Yevsey handed the water, removed the spy's shoes, and listened to his groans. He took secret satisfaction in his tears and blood. Accustomed as he was to see people beaten until blood was drawn, their outcries did not touch him even though he remembered the pain of the pummelings he had received in his childhood.

"Who did it to you?" asked Rayisa when the spy was settled in bed.

"They trapped me, surrounded me, in a suburb near a thread factory. Now I must go to another city. I will ask for a transfer."

When Yevsey lay down to sleep, the spy and Rayisa began to quarrel aloud.

"I won't go," said the woman in a loud and unusually firm voice.

"Keep quiet! Don't excite a sick man!" the spy exclaimed with tears in his voice.

"I won't go!"

"I will make you."

In the morning Yevsey understood by Rayisa's stony face and the spy's angry excitement that the two did not agree. At supper they began to quarrel again. The spy, who had grown stronger during the day, cursed and swore. His swollen blue face was horrible to look upon, his right hand was in a sling, and he shook his left hand menacingly. Rayisa, pale and imperturbable, rolled her round eyes, and followed the swinging of his red hand.

"Never, I'll never go," she stubbornly repeated, scarcely varying her words.

"Why not?"

"I don't want to."

"But you know I can ruin you."

"I don't care."

"No, you'll go."

"I won't."

"We shall see. Who are you anyway? Have you forgotten?"

"It's all the same to me."

"All right."

After supper the spy wrapped his face in his scarf, and departed without saying anything. Rayisa sent Yevsey for whiskey. When he had brought her a bottle of table whiskey and another bottle of some dark liquid, she poured a portion of the contents of each into a cup, sipped the entire draught, and remained standing a long time with her eyes screwed up and wiping her neck with the palm of her hand.

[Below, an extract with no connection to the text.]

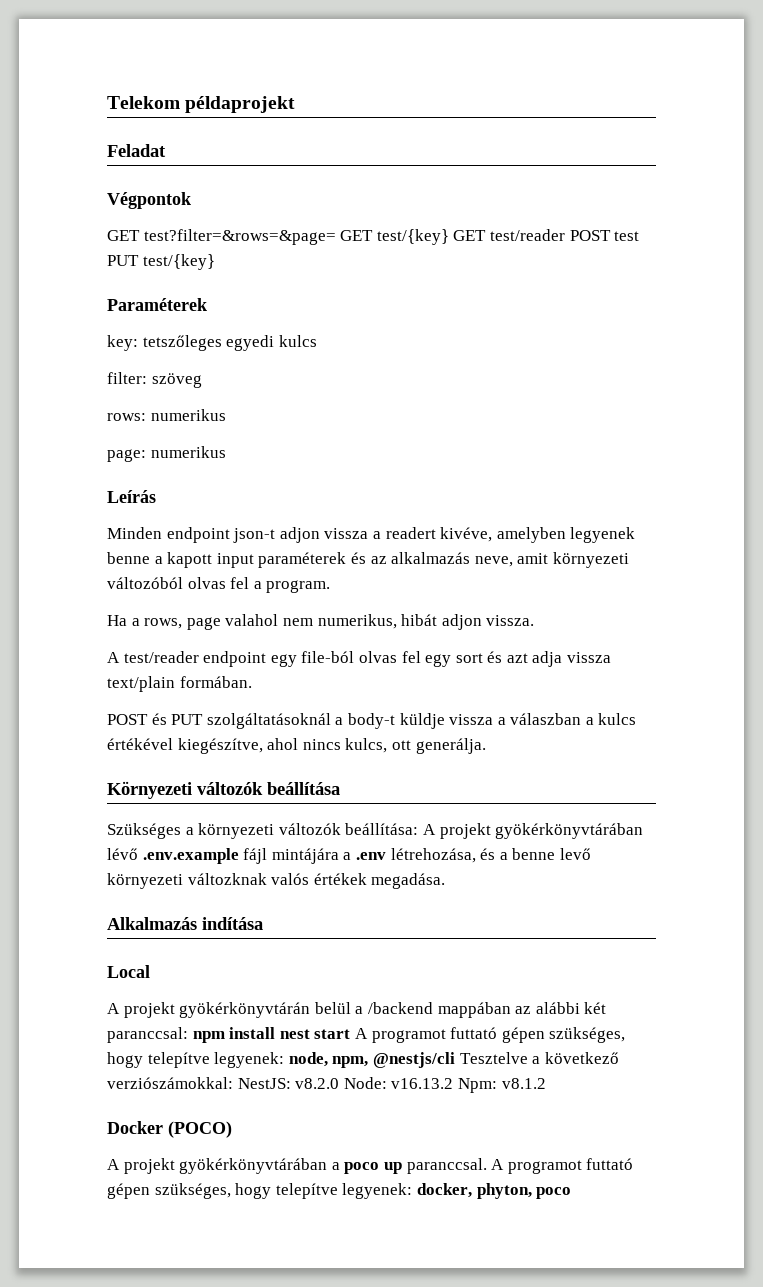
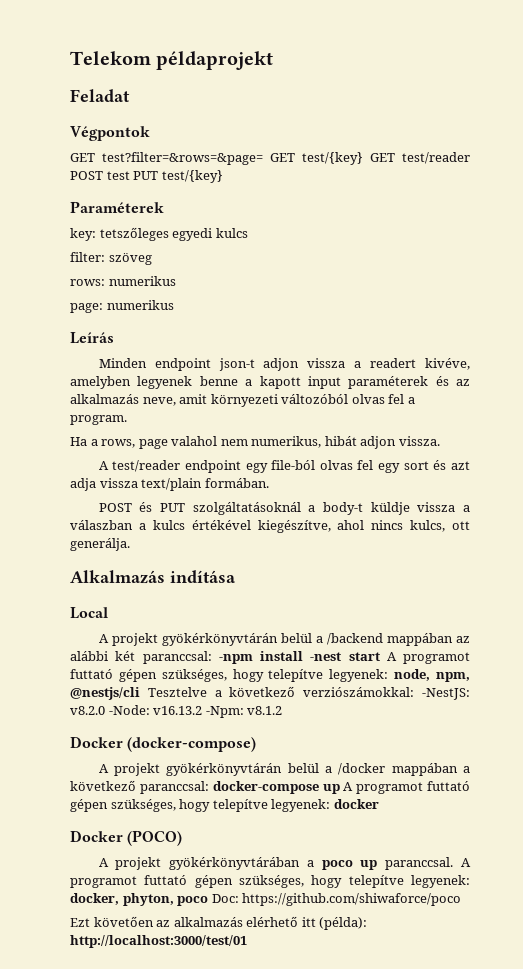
[107,781,340,799] [107,823,644,839] [107,848,591,864] [107,873,446,889] // Környezeti változók beállítása // Szükséges a környezeti változók beállítása: A projekt gyökérkönyvtárában lévő .env.example fájl mintájára a .env létrehozása, és a benne levő környezeti változknak valós értékek megadása. -> (130, 544) none
[192,1027,310,1043] npm install nest -> [218,651,342,664] -npm install -nest
[237,1077,546,1093] NestJS: v8.2.0 Node: v16.13.2 Npm: v8.1.2 -> [422,688,471,700] [70,705,283,718] [70,736,257,752] [98,763,470,776] [70,780,470,794] [70,799,379,812] -NestJS: v8.2.0 -Node: v16.13.2 -Npm: v8.1.2 // Docker (docker-compose) // A projekt gyökérkönyvtárán belül a /docker mappában a következő paranccsal: docker-compose up A programot futtató gépen szükséges, hogy telepítve legyenek: docker
(572, 1193) none -> [211,893,462,906] [70,916,368,930] [70,935,247,948] Doc: https://github.com/shiwaforce/poco // Ezt követően az alkalmazás elérhető itt (példa): http://localhost:3000/test/01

"Do you want some?" she asked, nodding over the bottle. "No? Take a drink. You'll begin to drink some time or other anyway."

Yevsey looked at her high bosom, which had already begun to wither, at her little mouth, into her round dimmed eyes, and remembering how she had been before, he pitied her with a melancholy pity. He felt heavy and gloomy in the presence of this woman.

"Ah, Yevsey," she said, "if one could only live his whole life with a clean conscience."

Her lips twitched spasmodically. She filled a cup and offered it to him.

"Drink!"

He shook his head in declination.

"You little coward!" she laughed quietly. "Life is hard for you – I understand. But why you live I don't understand. Why? Tell me."

"Just so," answered Yevsey gloomily. "I live. What else is one to do?"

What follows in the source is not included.